» Problem description: In the records below, locate the line containing "grátis (quinta, 23/07/2026)"; output that line and every following line through the last, exactly.
-----
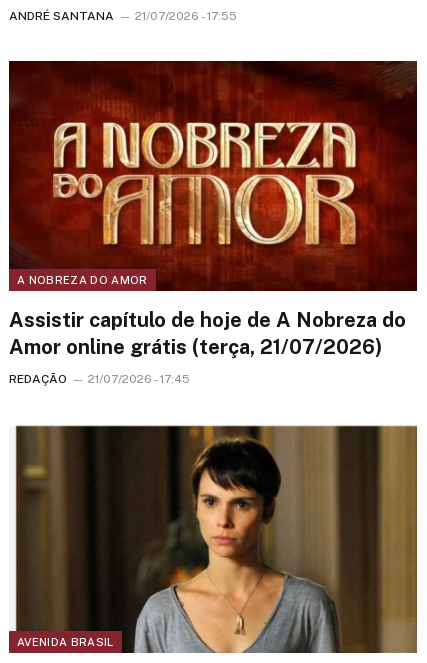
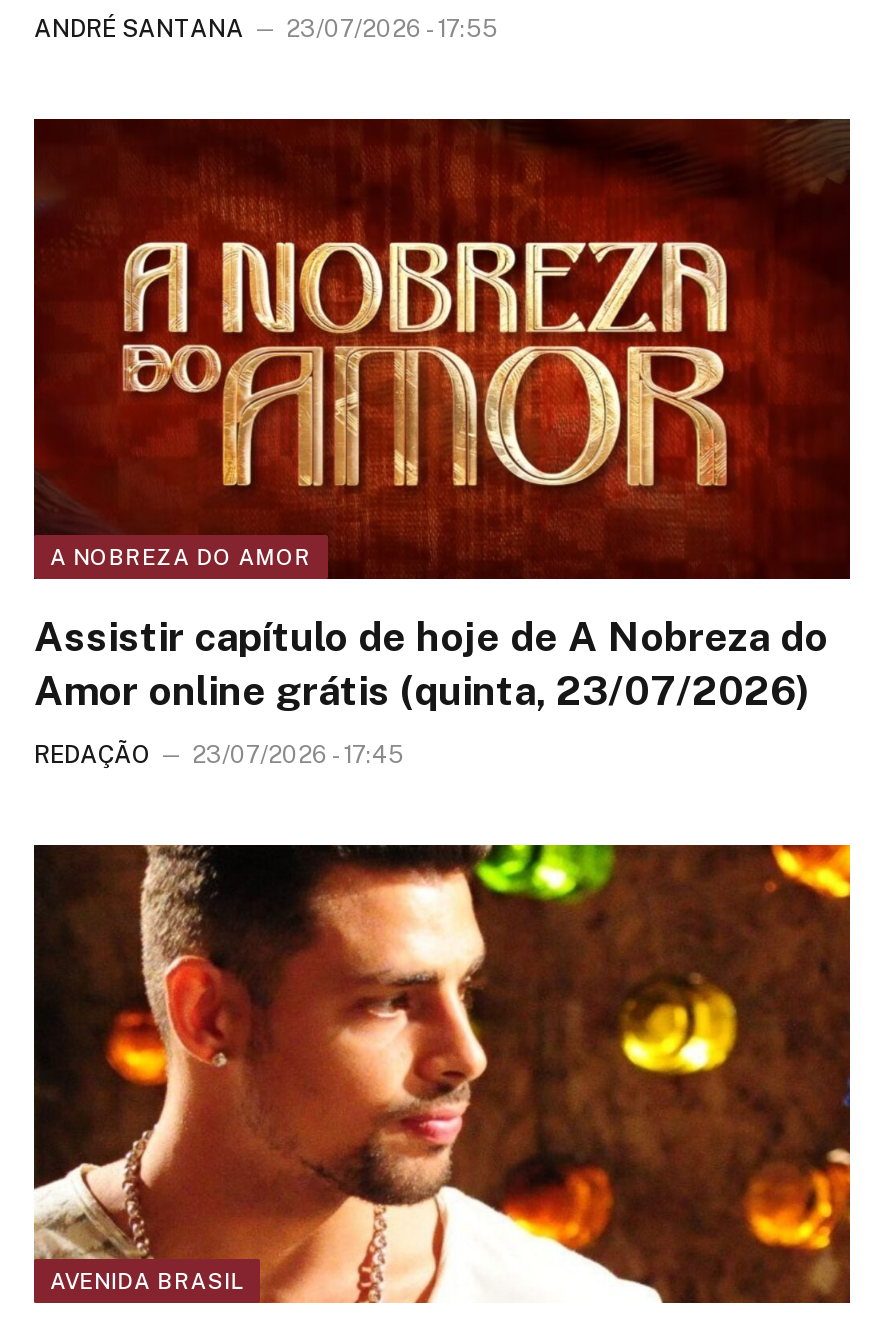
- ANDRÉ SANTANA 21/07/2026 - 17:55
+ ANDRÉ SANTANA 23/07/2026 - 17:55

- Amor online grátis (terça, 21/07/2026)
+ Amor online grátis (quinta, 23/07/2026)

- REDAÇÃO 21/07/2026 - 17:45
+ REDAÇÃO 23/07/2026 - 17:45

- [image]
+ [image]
-----
» Answer section:
+ Amor online grátis (quinta, 23/07/2026)

- REDAÇÃO 21/07/2026 - 17:45
+ REDAÇÃO 23/07/2026 - 17:45

- [image]
+ [image]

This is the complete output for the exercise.